ScyLight / Luxemburger Unternehmen arbeiten an der Quantenrevolution
Luxemburg beteiligt sich an einem Forschungsprojekt der europäischen Weltraumbehörde ESA, mit dem die Satellitenkommunikation der Zukunft erforscht wird. Es geht um Laser und Quantenphysik. Auch hiesige Unternehmen beteiligen sich daran.
Das kleine Großherzogtum liebt das Weltall nicht erst, seitdem Etienne Schneider mit der Space-Mining-Initiative die Welt verblüfft hat. Mit der Gründung des Satellitenbetreibers SES im Jahr 1985 wurde im Großherzogtum ein Unternehmen geschaffen, das heute einen Milliardenumsatz generiert. Satelliten sind also seit 35 Jahren Teil der luxemburgischen Unternehmenslandschaft.
Erst 20 Jahre später, im Jahr 2005, trat Luxemburg der europäischen Weltraumbehörde ESA bei. Seitdem beteiligt sich das Land an den Forschungsprogrammen der Weltraumbehörde. Neben vielen europäischen Staaten ist auch Kanada Mitglied der Organisation. Die Mitgliedschaft bringt mit sich, dass auch die Luxemburger Regierung alle paar Jahre einen Weltraum-Aktionsplan vorlegen muss. Im Januar dieses Jahres war es der scheidende Wirtschaftsminister Etienne Schneider, der als eine seiner letzten Amtshandlungen dem Parlament den neuesten Aktionsplan vorgestellt hat.
In dem Aktionsplan werden eine ganze Reihe von Schwerpunkten gesetzt und Forschungsprogramme genannt, an denen sich Luxemburg beteiligen will. Besonderes Hauptaugenmerk wird auf die Satellitenkommunikation gelegt. Dabei taucht der Name eines Programms immer wieder auf: ScyLight.

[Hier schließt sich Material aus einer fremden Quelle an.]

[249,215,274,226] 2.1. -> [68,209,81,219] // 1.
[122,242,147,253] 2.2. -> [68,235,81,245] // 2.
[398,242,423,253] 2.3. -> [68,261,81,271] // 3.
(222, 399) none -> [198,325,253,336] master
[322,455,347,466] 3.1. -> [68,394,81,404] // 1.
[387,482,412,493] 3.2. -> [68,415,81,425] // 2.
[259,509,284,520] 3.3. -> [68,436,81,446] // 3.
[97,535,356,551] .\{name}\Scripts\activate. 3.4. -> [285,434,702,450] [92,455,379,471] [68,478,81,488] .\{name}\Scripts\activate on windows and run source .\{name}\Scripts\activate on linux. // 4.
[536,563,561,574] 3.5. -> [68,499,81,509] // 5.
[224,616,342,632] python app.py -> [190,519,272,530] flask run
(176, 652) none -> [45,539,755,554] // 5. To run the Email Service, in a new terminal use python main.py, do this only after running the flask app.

Der Name steht für „Secure and Laser Communication Technology“.
Nächste große Revolution
„Optische Kommunikationstechnologien gelten als eine der nächsten großen Revolutionen in der Satellitenkommunikation, die im kommenden Jahrzehnt ein beispiellos hohes Niveau an Übertragungsraten, Datensicherheit und Ausfallsicherheit bringen wird“, schreibt die ESA. Optisch bedeutet hier nichts anderes als dass Licht zum Einsatz kommt, um Informationen zu übertragen – etwa in Form von Laserstrahlen.

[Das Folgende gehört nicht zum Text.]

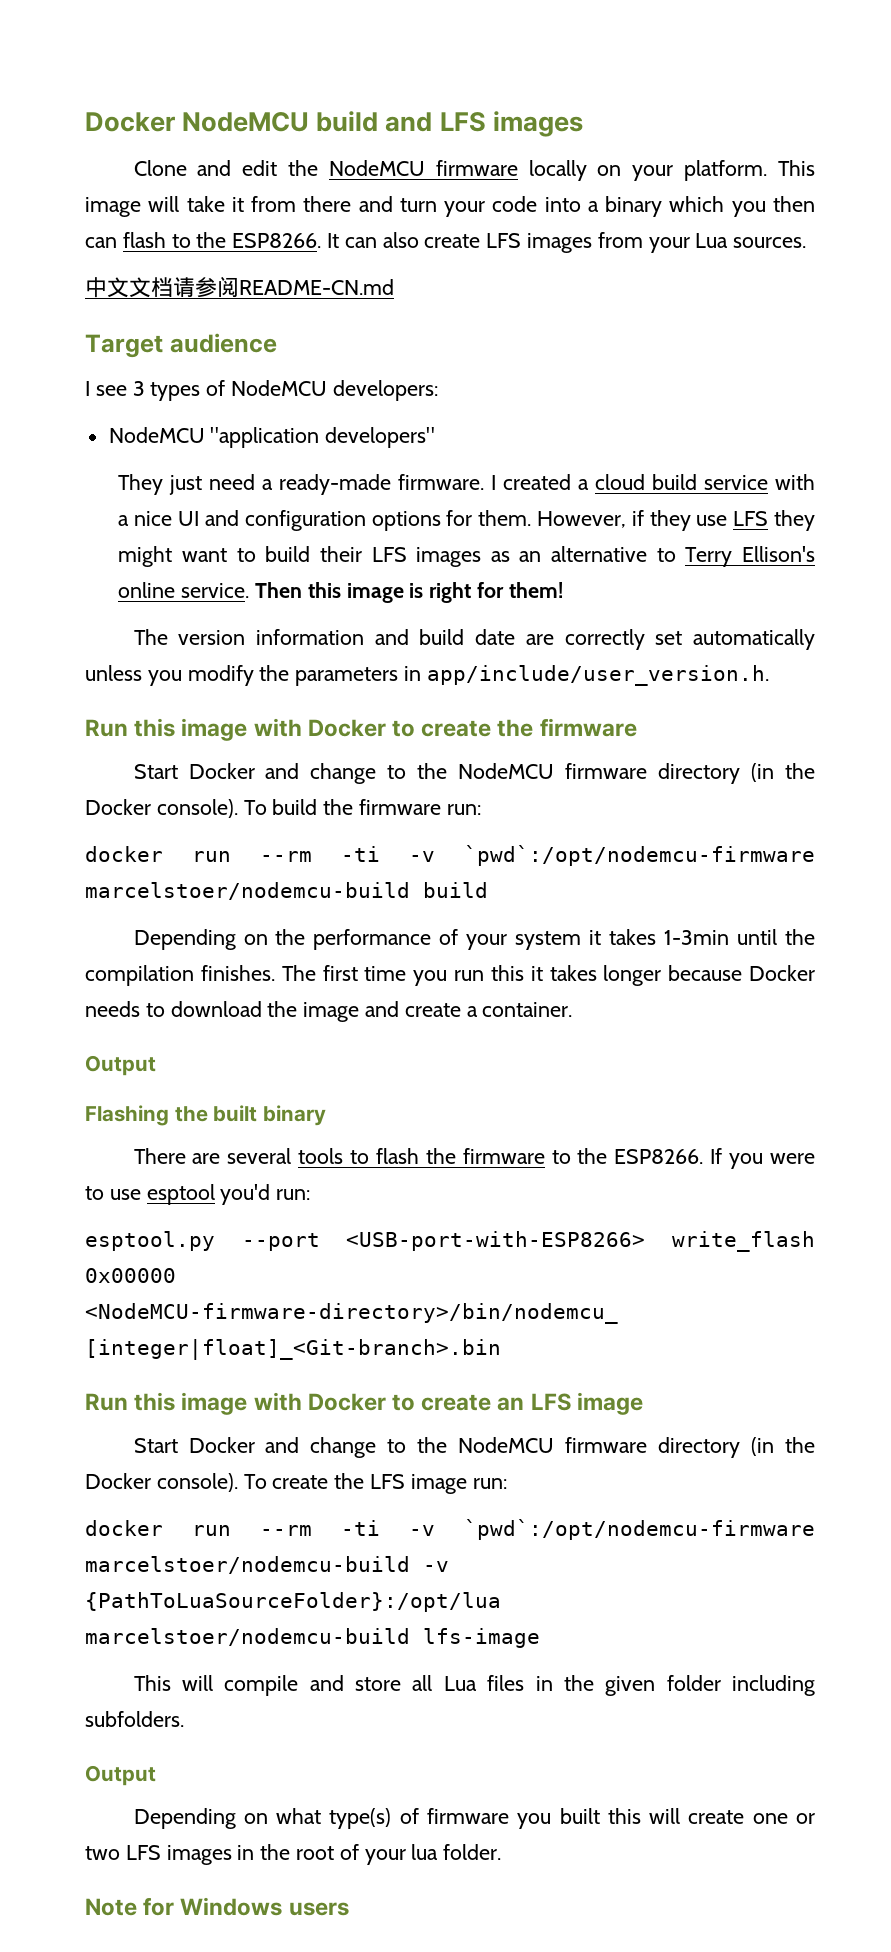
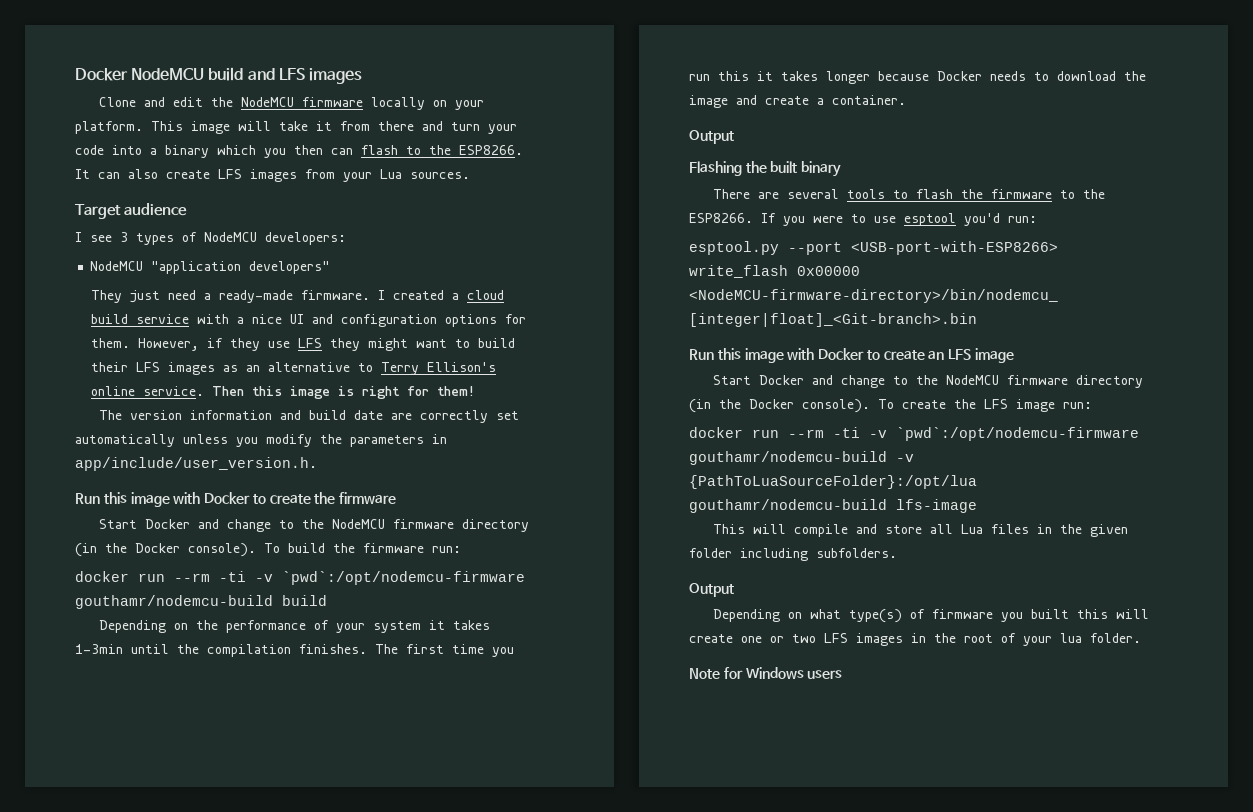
[85,276,394,298] // 中文文档请参阅README-CN.md -> (470, 175) none
[85,882,410,900] marcelstoer/nodemcu-build -> [75,595,273,609] gouthamr/nodemcu-build
[85,1556,410,1574] marcelstoer/nodemcu-build -> [689,451,887,465] gouthamr/nodemcu-build
[85,1628,410,1646] marcelstoer/nodemcu-build -> [689,499,887,513] gouthamr/nodemcu-build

Ein Aspekt, den ScyLight untersucht, ist die sichere Übertragung von Daten im Weltall. Dabei kommt eine Technik zum Einsatz, die als Quantenkryptografie bezeichnet wird. Diese macht sich Effekte der Quantenphysik zunutze, die Albert Einstein noch als „Spuk“ bezeichnete. Damit Kommunikation auch in Zukunft sicher bleibt, muss die Verschlüsselung ein immer höheres Niveau erreichen. Das wollen Wissenschaftler mit der Quantenverschlüsselung erreichen.
Diese Forschung wird von einem Konsortium mit dem komplizierten Namen „Quantum Cryptography Telecommunication System“ (Quartz) durchgeführt. Dieses wird von der SES geleitet. Unter den zehn Partnern befinden sich auch die Luxemburger Unternehmen LuxTrust und itrust.

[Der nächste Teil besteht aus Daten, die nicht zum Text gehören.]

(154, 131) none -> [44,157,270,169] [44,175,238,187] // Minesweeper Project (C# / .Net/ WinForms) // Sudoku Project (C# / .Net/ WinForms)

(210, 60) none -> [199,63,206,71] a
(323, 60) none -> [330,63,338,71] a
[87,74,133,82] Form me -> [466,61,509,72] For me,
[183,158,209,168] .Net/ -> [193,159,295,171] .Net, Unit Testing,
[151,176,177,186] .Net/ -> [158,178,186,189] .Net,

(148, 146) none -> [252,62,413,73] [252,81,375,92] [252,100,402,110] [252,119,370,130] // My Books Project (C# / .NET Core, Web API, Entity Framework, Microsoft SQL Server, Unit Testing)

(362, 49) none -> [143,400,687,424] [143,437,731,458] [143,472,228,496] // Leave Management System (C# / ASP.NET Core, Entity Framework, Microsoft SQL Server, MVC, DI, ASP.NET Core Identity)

„Ich habe mich vor 30 Jahren schon mit dem Thema Quantenkryptografie beschäftigt“, sagt Carlo Harpes, Managing Director des Luxemburger Unternehmens itrust. „Damals habe ich es als Spinnerei abgetan. Jetzt bin ich überrascht darüber, wie konkret das heute geworden ist.“ itrust ist eines der Luxemburger Unternehmen, die sich mit der SES an Scylight beteiligen. Eigentlich ist der Weltraum nicht das Kerngeschäft von itrust – Datensicherheit hingegen schon.
Derzeit stecken Quantencomputer noch in den Kinderschuhen. Aber wenn es so weit ist und Quantencomputer zuverlässig arbeiten, dann hält auch die beste heute gängige Verschlüsselungstechnik dem nicht mehr stand, befürchtet Harpes. „Dem Überwachungsstaat öffnet das Tür und Tor.“ Quantencomputer können theoretisch binnen Sekunden Berechnungen anstellen, für die klassische Computer Jahrhunderte bräuchten. Deshalb hält auch eine für heutige Verhältnisse gute Verschlüsselung ihnen nicht stand.
Qubits
Klassische Computer speichern und verarbeiten Daten in Form von „0“ und „1“. Die Transistoren auf dem Prozessor eines Computers können zum Beispiel entweder unter Spannung stehen oder auch nicht. Ein Bereich auf einer Festplatte kann in die eine oder die andere Richtung magnetisch polarisiert sein. Ein Bit kann entweder „0“ oder „1“ sein. Quantencomputer machen sich die Gesetze der Quantenmechanik zunutze. Diese beschreibt die Naturgesetze, denen winzigste Objekte wie etwa Atomteilchen gehorchen. In der Quantenwelt treten Phänomene auf, die es in der großen Welt nicht gibt. Darunter die Quantenverschränkung und die Superposition.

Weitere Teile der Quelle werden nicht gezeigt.